___ EXERCISE DATA

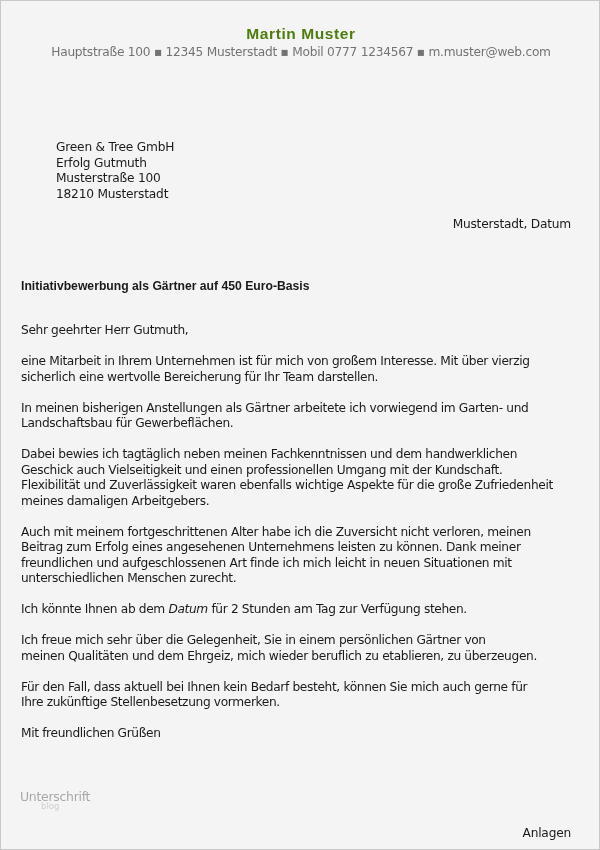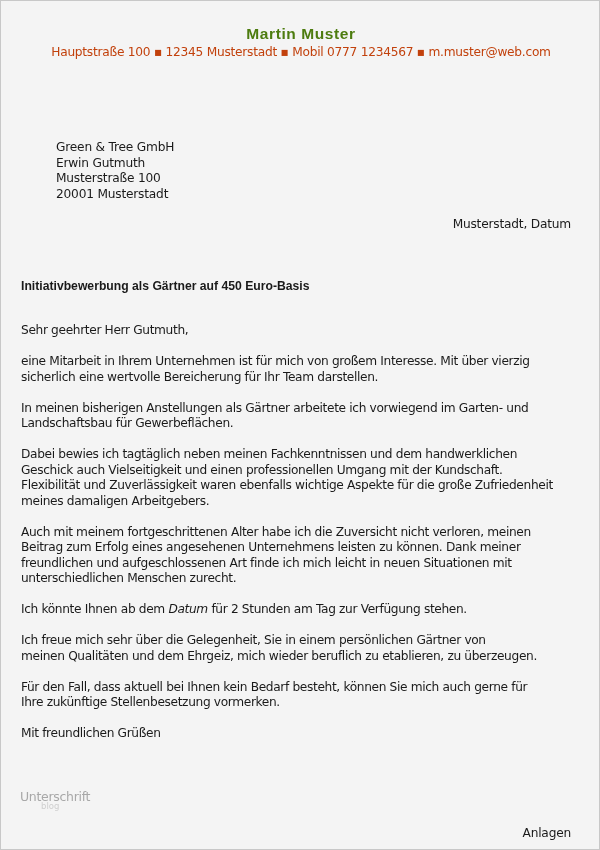--- a/index.html
+++ b/index.html
@@ -44,7 +44,7 @@
       text-align: center;
       font-size: 12.2px;
       letter-spacing: -0.25px;
-      color: #c2410c;
+      color: #737373;
       white-space: nowrap;
     }
     .recipient {

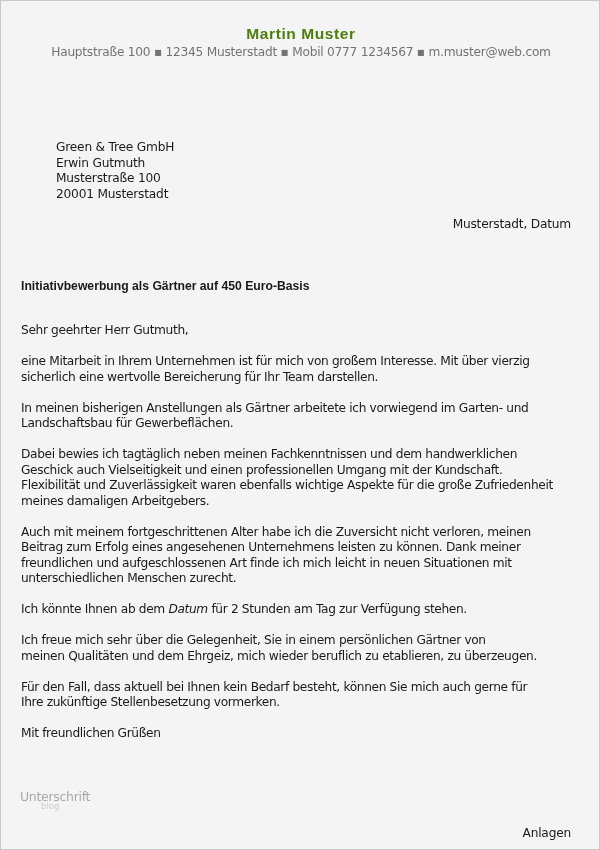--- a/index.html
+++ b/index.html
@@ -121,7 +121,7 @@
 
   <div class="recipient">
     <div>Green &amp; Tree GmbH</div>
-    <div>Erwin Gutmuth</div>
+    <div>Erfolg Gutmuth</div>
     <div>Musterstraße 100</div>
     <div>20001 Musterstadt</div>
   </div>

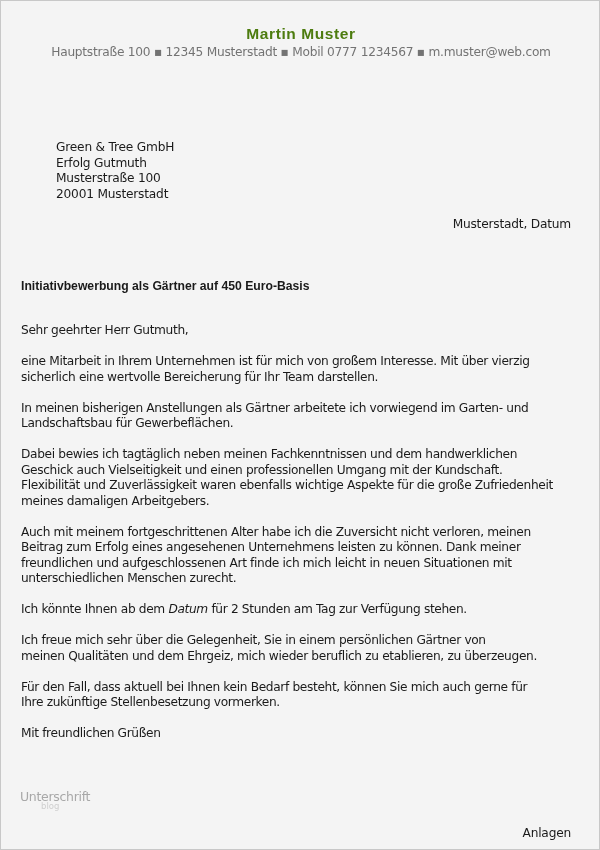--- a/index.html
+++ b/index.html
@@ -123,7 +123,7 @@
     <div>Green &amp; Tree GmbH</div>
     <div>Erfolg Gutmuth</div>
     <div>Musterstraße 100</div>
-    <div>20001 Musterstadt</div>
+    <div>18210 Musterstadt</div>
   </div>
 
   <div class="place-date">Musterstadt, Datum</div>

______

EXERCISE DETAILS: Transcribe the records above verbatim. Do not carry over any picture.

EXPECTED OUTPUT:
--- a/index.html
+++ b/index.html
@@ -44,7 +44,7 @@
       text-align: center;
       font-size: 12.2px;
       letter-spacing: -0.25px;
-      color: #c2410c;
+      color: #737373;
       white-space: nowrap;
     }
     .recipient {

--- a/index.html
+++ b/index.html
@@ -121,7 +121,7 @@
 
   <div class="recipient">
     <div>Green &amp; Tree GmbH</div>
-    <div>Erwin Gutmuth</div>
+    <div>Erfolg Gutmuth</div>
     <div>Musterstraße 100</div>
     <div>20001 Musterstadt</div>
   </div>

--- a/index.html
+++ b/index.html
@@ -123,7 +123,7 @@
     <div>Green &amp; Tree GmbH</div>
     <div>Erfolg Gutmuth</div>
     <div>Musterstraße 100</div>
-    <div>20001 Musterstadt</div>
+    <div>18210 Musterstadt</div>
   </div>
 
   <div class="place-date">Musterstadt, Datum</div>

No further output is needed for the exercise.